Born in England, he was a songwriter and musician with some chart success in Australia in the 1970s and also worked in the US. In the early 1980s he took on the role of operating and voicing Agro, a puppet character on-air at BTQ7, Brisbane. Agro initially appeared on the locally-aired Super Saturday Show and went on to a national profile on children’s show Wombat and in the ’90s on the long-running Agro’s Cartoon Connection. The morning show won the TV Week Logie for Most Popular Children’s Program for seven years in a row.

Over the years Agro starred alongside presenters including Fiona MacDonald, Jill Ray, Ann-Maree Biggar, Terasa Livingstone, Holly Brisley and Shelley Craft. Under Dunn’s custodianship, Agro became a marketable and heavily merchandised brand, assisted by appearances in commercials and on prime time television including The Main Event, Tonight Live, Celebrity Family Feud, telethons, TV Week Logie Awards, Agro’s 10th Anniversary Special in 1990, and a 2002 revival of the dating show Perfect Match.
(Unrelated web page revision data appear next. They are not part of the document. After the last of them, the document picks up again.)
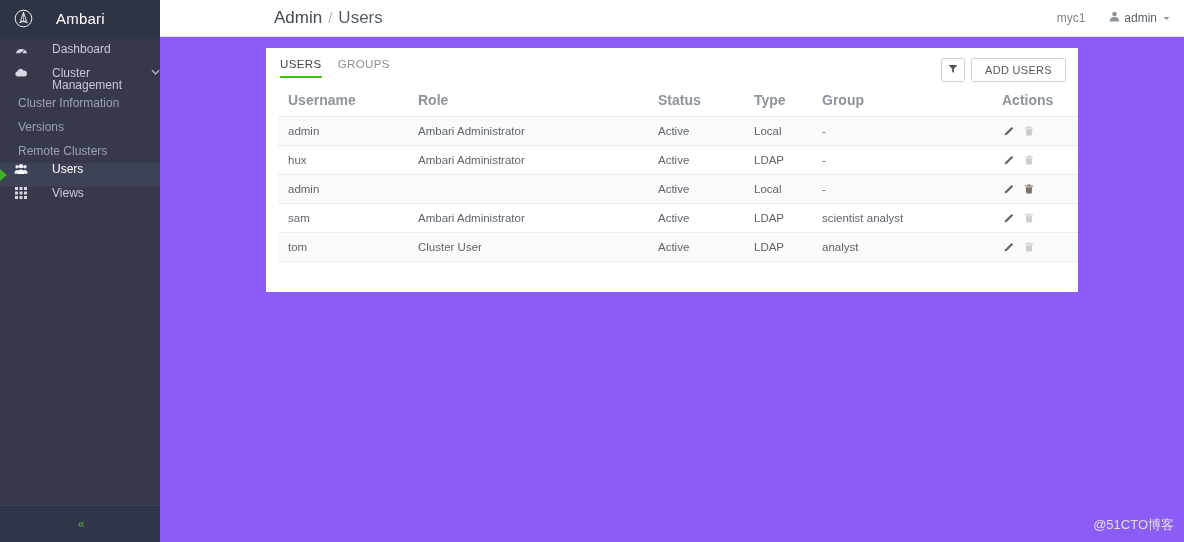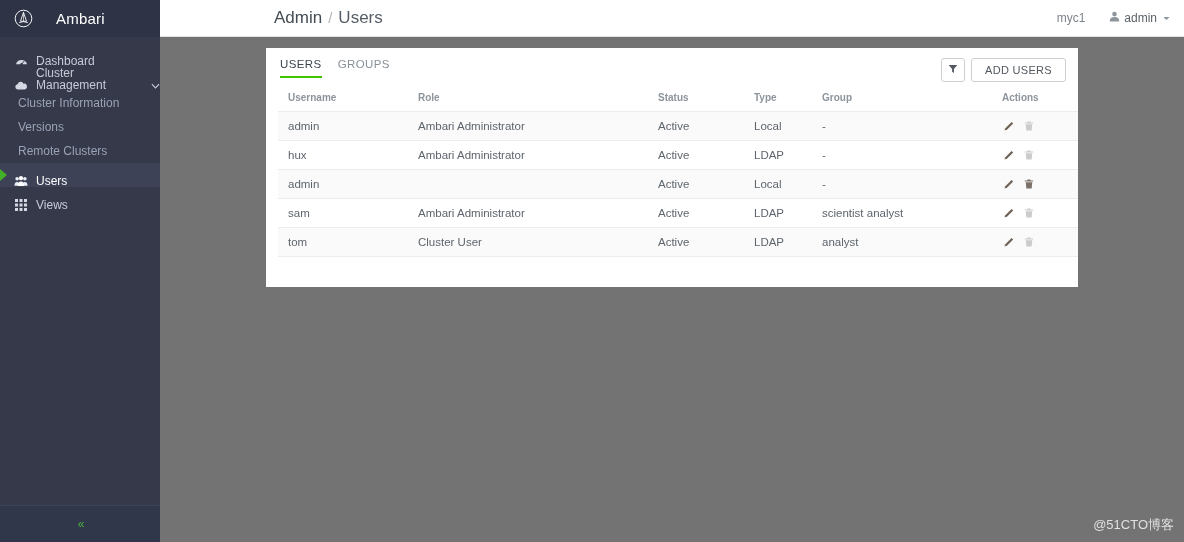"Admin" .main { background: #737373 -> #8b5cf6 }
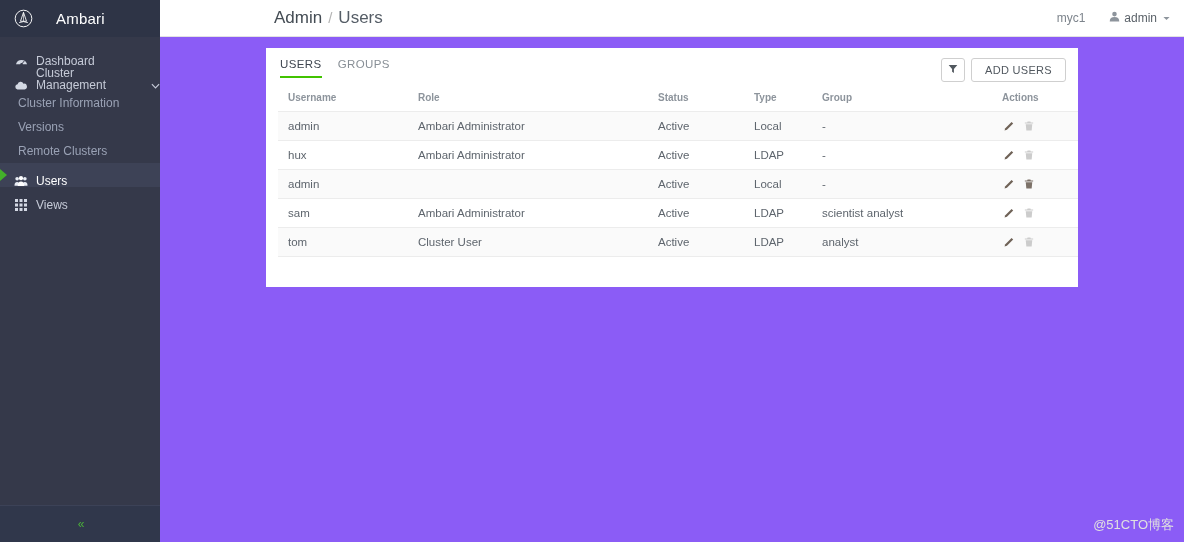"Dashboard" .nav-item { align-items: flex-end -> flex-start; gap: 8px -> 24px }
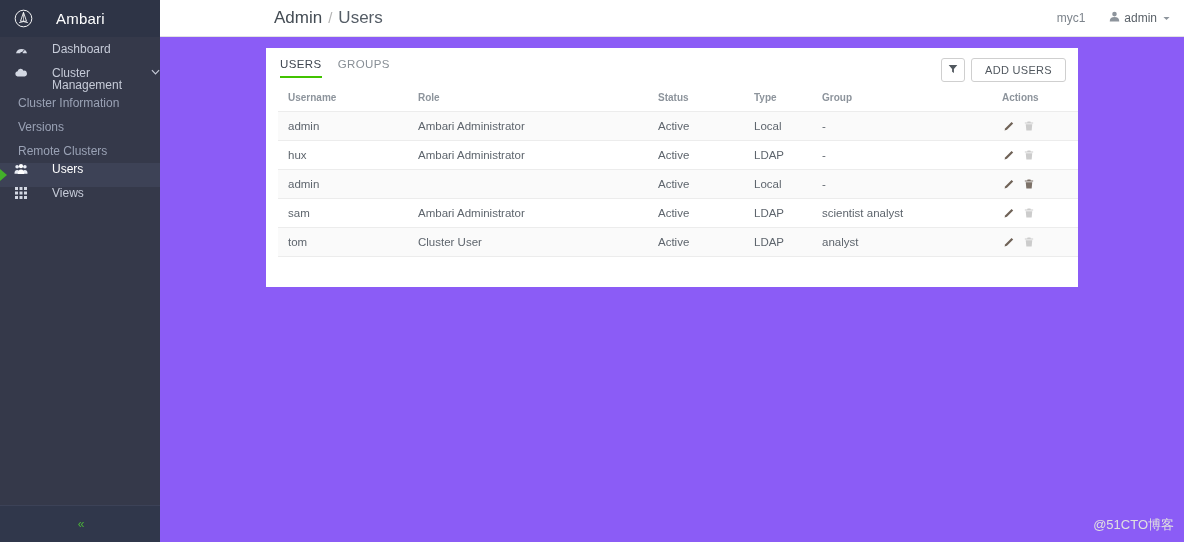"Username" table.users th { font-size: 10px -> 14px }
Dunn, both with and without Agro, was also part of breakfast radio teams at 2Day FM in Sydney and for over a decade at top-rating B105 in Brisbane. He also had stints at Brisbane stations Triple M and 4BC and at Sunshine Coast station Zinc 96.
Late last year, Dunn announced that following a tour of an “adults-only” live show with Agro, he was in talks with the Seven Network about a television special for Agro for 2026.